## [What the task asks]
Reproduce exactly the lines of this material that begin at the line with "- 1. Working" and end at the line with "- b) Plot the", both included. Omit the pictures and everything else.

## [Records provided]
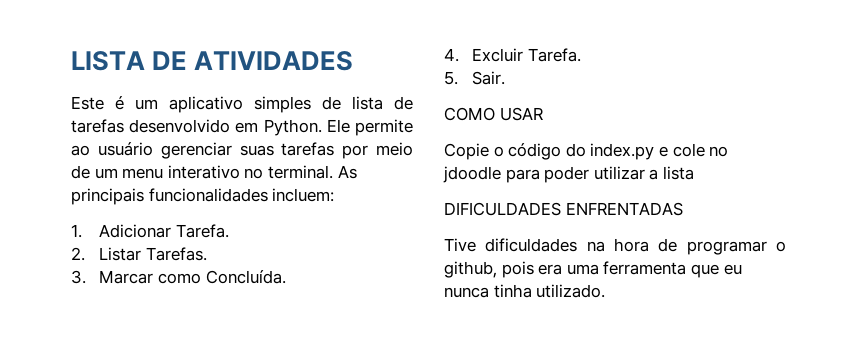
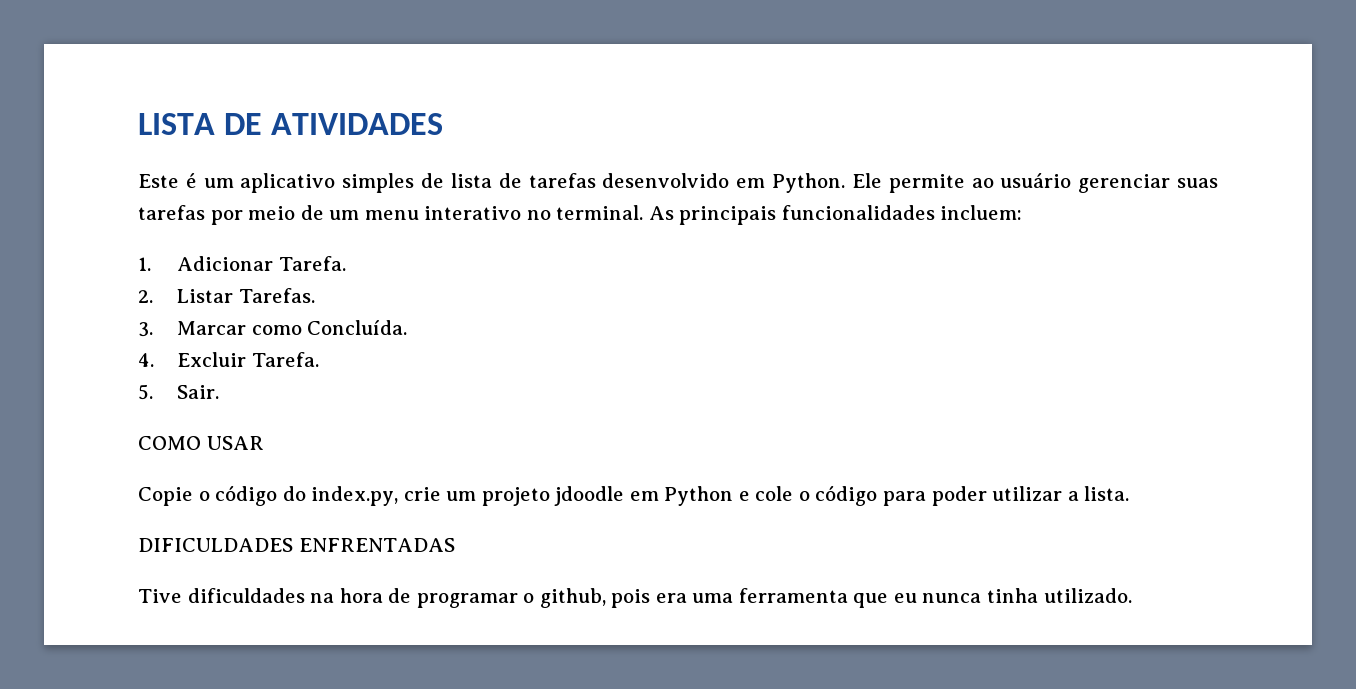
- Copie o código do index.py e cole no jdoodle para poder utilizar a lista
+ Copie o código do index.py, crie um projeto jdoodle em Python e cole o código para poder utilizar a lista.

---

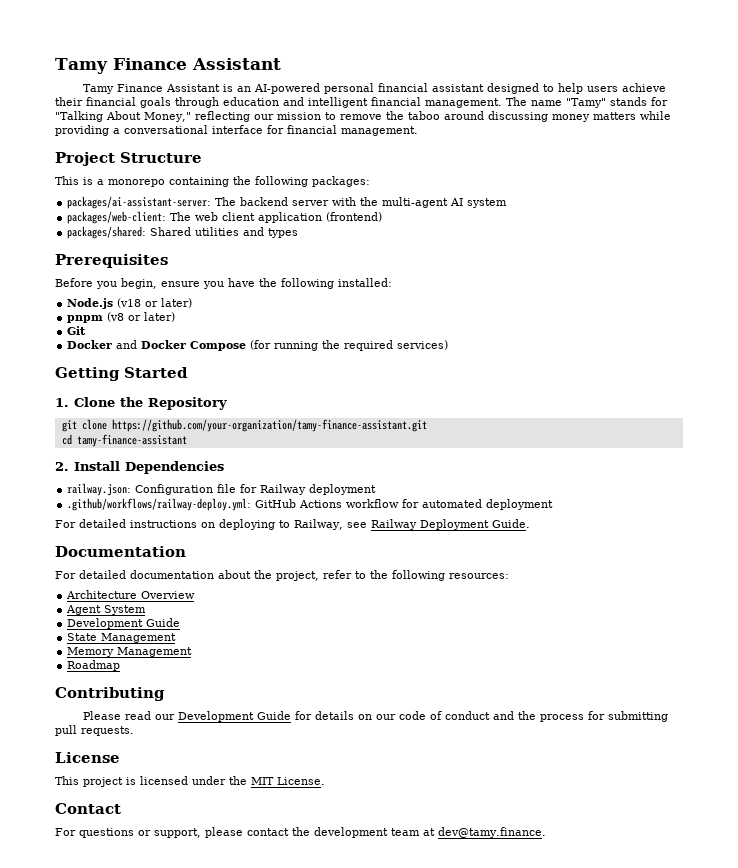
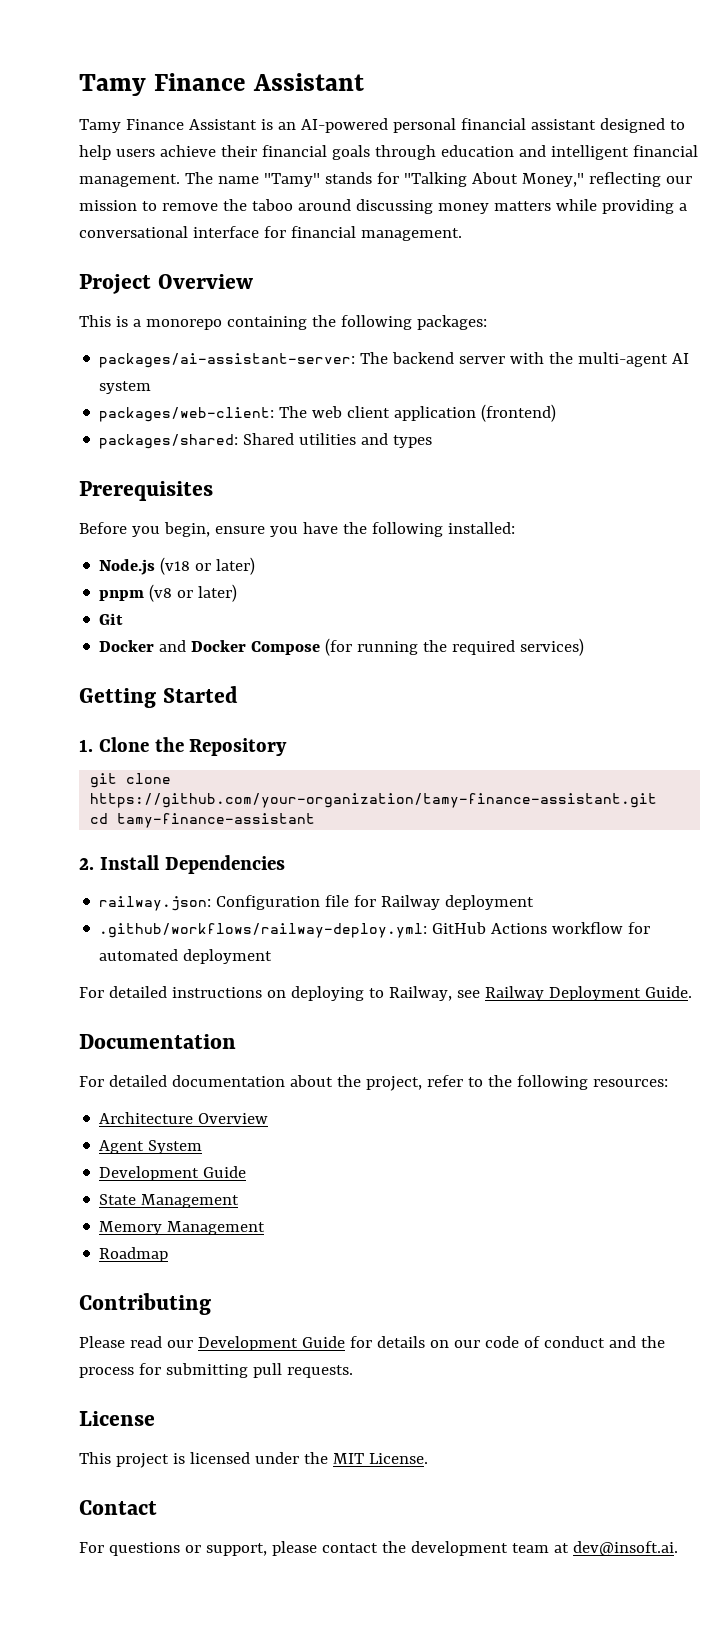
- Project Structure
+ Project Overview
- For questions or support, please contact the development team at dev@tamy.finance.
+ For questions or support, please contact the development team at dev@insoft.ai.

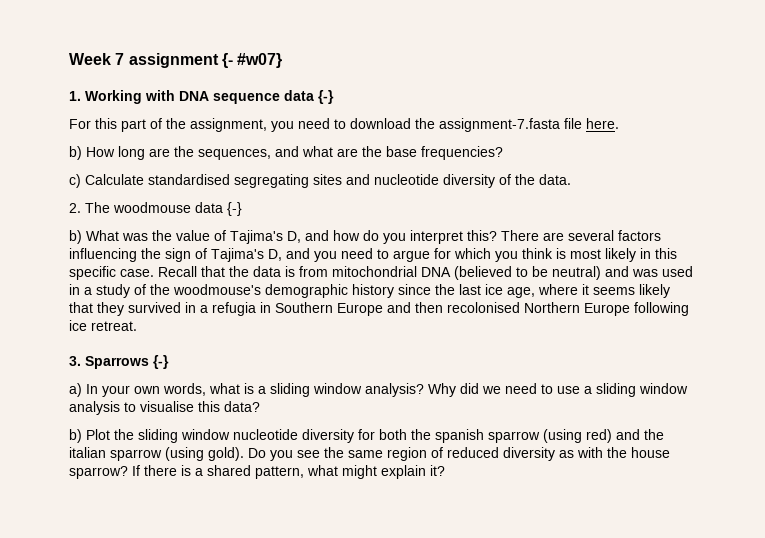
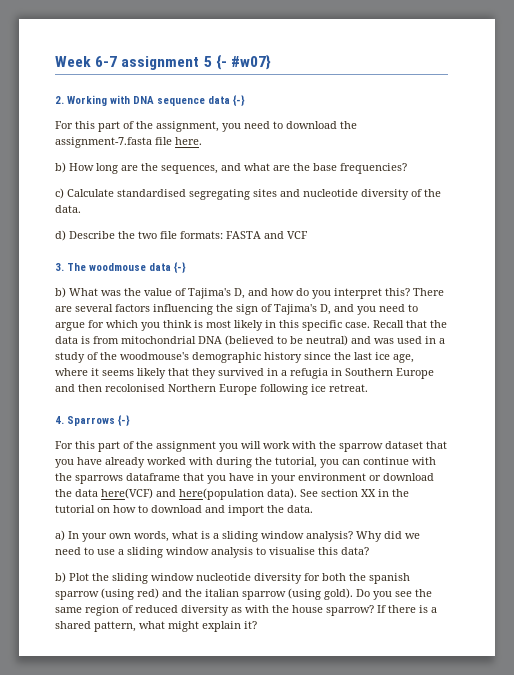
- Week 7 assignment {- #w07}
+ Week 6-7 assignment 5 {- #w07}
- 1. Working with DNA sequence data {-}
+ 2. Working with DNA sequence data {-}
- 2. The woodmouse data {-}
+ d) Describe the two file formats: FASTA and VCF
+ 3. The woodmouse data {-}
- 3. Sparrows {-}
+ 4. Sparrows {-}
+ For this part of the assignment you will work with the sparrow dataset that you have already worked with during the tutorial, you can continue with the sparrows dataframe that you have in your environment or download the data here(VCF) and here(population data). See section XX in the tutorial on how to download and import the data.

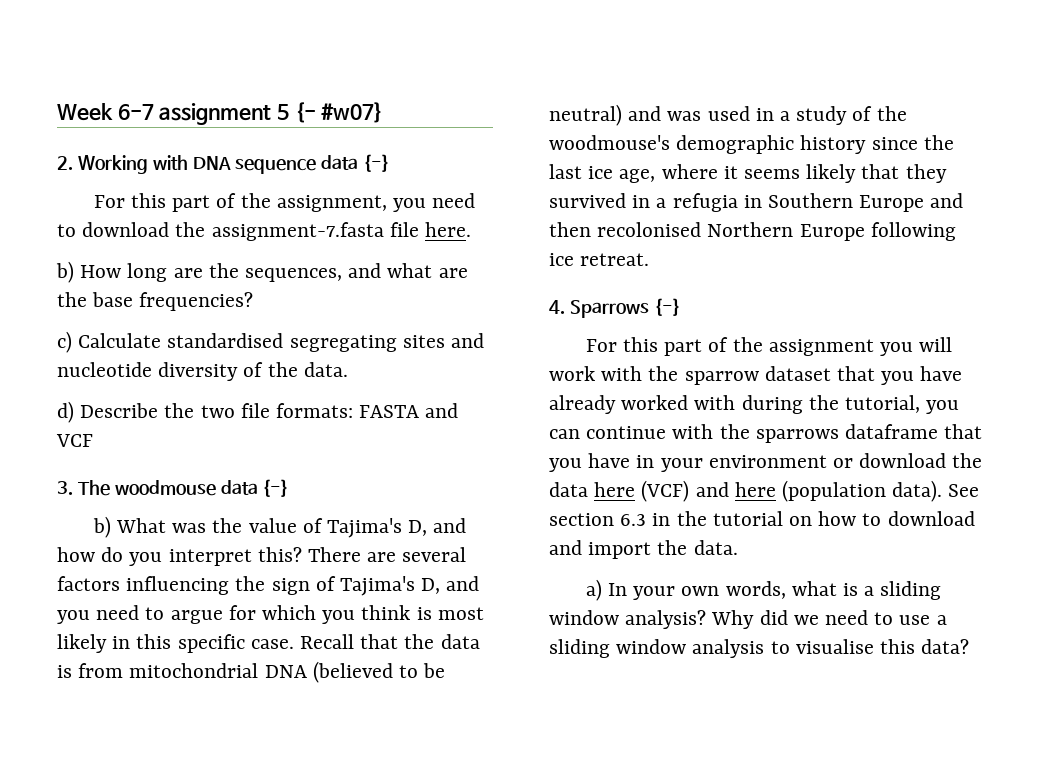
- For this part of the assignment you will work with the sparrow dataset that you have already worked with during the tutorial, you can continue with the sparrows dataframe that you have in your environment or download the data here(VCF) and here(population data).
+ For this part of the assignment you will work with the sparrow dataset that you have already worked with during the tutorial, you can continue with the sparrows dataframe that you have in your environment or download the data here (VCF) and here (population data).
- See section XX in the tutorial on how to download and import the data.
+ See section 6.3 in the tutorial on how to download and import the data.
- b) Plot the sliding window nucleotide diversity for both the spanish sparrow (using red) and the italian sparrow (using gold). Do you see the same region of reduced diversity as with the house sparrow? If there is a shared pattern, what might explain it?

## [Result of the exercise]
- 1. Working with DNA sequence data {-}
+ 2. Working with DNA sequence data {-}
- 2. The woodmouse data {-}
+ d) Describe the two file formats: FASTA and VCF
+ 3. The woodmouse data {-}
- 3. Sparrows {-}
+ 4. Sparrows {-}
+ For this part of the assignment you will work with the sparrow dataset that you have already worked with during the tutorial, you can continue with the sparrows dataframe that you have in your environment or download the data here(VCF) and here(population data). See section XX in the tutorial on how to download and import the data.

- For this part of the assignment you will work with the sparrow dataset that you have already worked with during the tutorial, you can continue with the sparrows dataframe that you have in your environment or download the data here(VCF) and here(population data).
+ For this part of the assignment you will work with the sparrow dataset that you have already worked with during the tutorial, you can continue with the sparrows dataframe that you have in your environment or download the data here (VCF) and here (population data).
- See section XX in the tutorial on how to download and import the data.
+ See section 6.3 in the tutorial on how to download and import the data.
- b) Plot the sliding window nucleotide diversity for both the spanish sparrow (using red) and the italian sparrow (using gold). Do you see the same region of reduced diversity as with the house sparrow? If there is a shared pattern, what might explain it?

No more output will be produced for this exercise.